Dieses Vorgehen der Klinik empfand ich als unverschämt. Ich wies darauf hin, dass meine Mutter vor einigen Jahren in dieser Klinik schon einmal eine Operation wegen eines Armbruchs im wahrsten Sinn des Wortes „erleiden“ musste: Das Pflegepersonal hatte gewusst, dass diese Patientin an Demenz leide. Dennoch habe man ihr Essen und Trinken nur hingestellt, statt es ihr darzureichen. Sie selbst konnte es ja nicht. Das Unangerührte wurde dann einfach wieder abgeräumt. Ich bemerkte es erst bei einem Besuch, als ich meiner Mutter zu Trinken gab und sie eine ganze Flasche Wasser benötigte. Sie war völlig ausgetrocknet und wäre fast deswegen gestorben.
Ich bat die Klinik, einen Ambulanzwagen zu rufen und in der Hospiten Klinik Rambla, Santa Cruz, anzurufen, dass meine Mutter als Notfall dort eingeliefert werden müsse. Bei Ankunft dort war die Klinik nicht informiert, was wertvolle Zeit und Mühe kos­tete. Am nächsten Tag wurde meine Mutter dort operiert. Man gab mir ausreichend Zeit, das Geld für die Operation zu beschaffen. Meine Mutter wurde bei Hospiten hervorragend operiert und in einem Einzelzimmer entsprechend ihrer Demenz betreut.

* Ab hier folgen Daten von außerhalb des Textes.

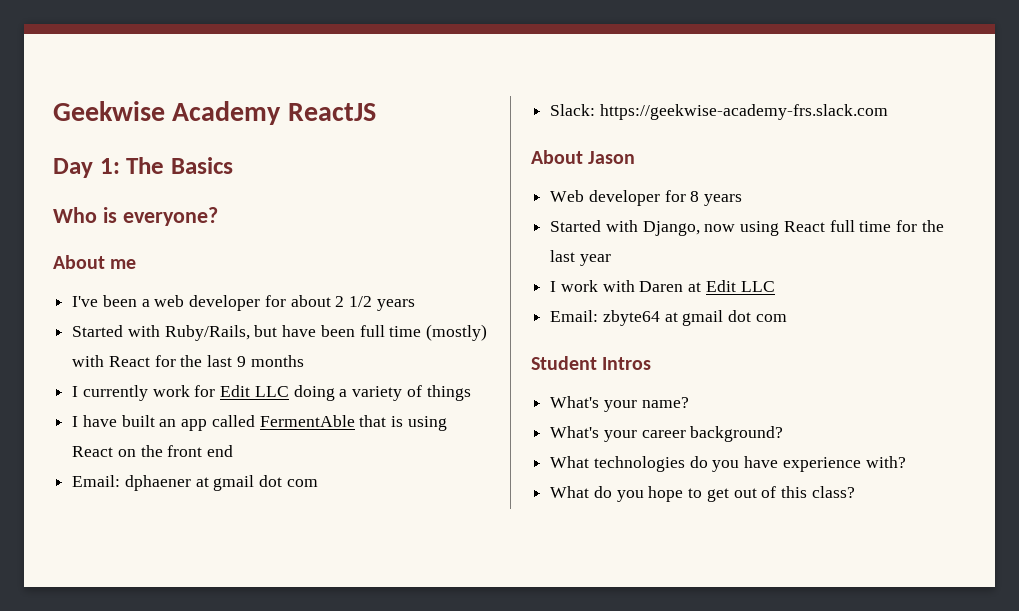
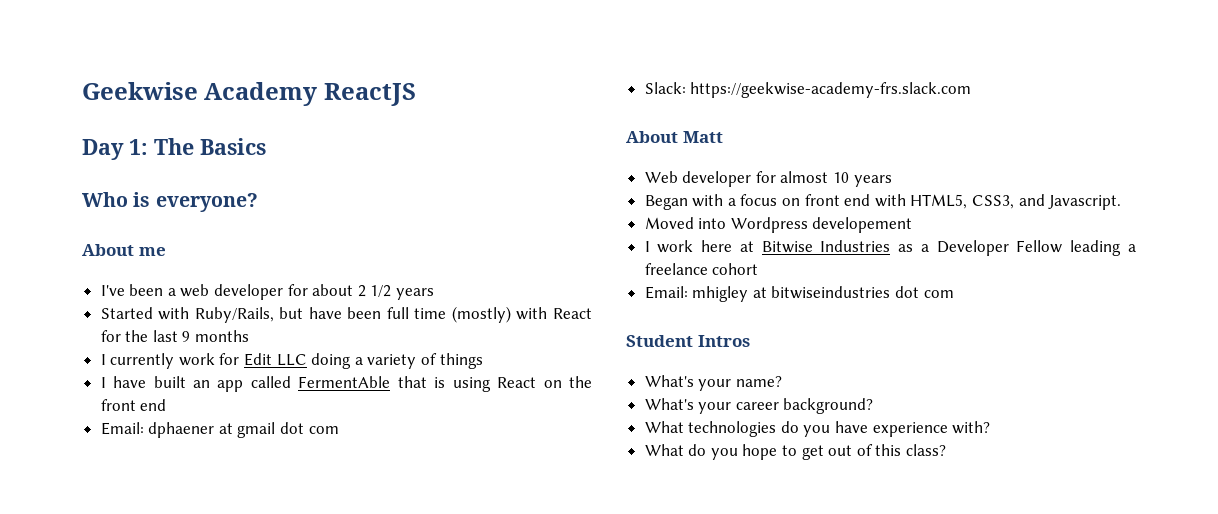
- About Jason
+ About Matt
- Web developer for 8 years
- Started with Django, now using React full time for the last year
- I work with Daren at Edit LLC
- Email: zbyte64 at gmail dot com
+ Web developer for almost 10 years
+ Began with a focus on front end with HTML5, CSS3, and Javascript.
+ Moved into Wordpress developement
+ I work here at Bitwise Industries as a Developer Fellow leading a freelance cohort
+ Email: mhigley at bitwiseindustries dot com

Für Operation und 5 Tage Krankenhausaufenthalt wurden 8.000 Euro berechnet. Das war die Hälfte des Preises, den die USP-Klinik in Adeje verlangte.
Ich schreibe diesen Brief, um sowohl die ausgezeichnete Leistung von Hospiten Rambla, als auch das Verhalten der USP Klinik Adeje öffentlich zu machen. Wie die USP Klinik Adeje sich hier verhalten hat, ist eines großen Krankenhaus­unternehmens und der medizinischen Zunft insgesamt unwürdig. Es muss angeprangert werden. Ihre Leserinnen und Leser mögen ihre Schlüsse daraus ziehen.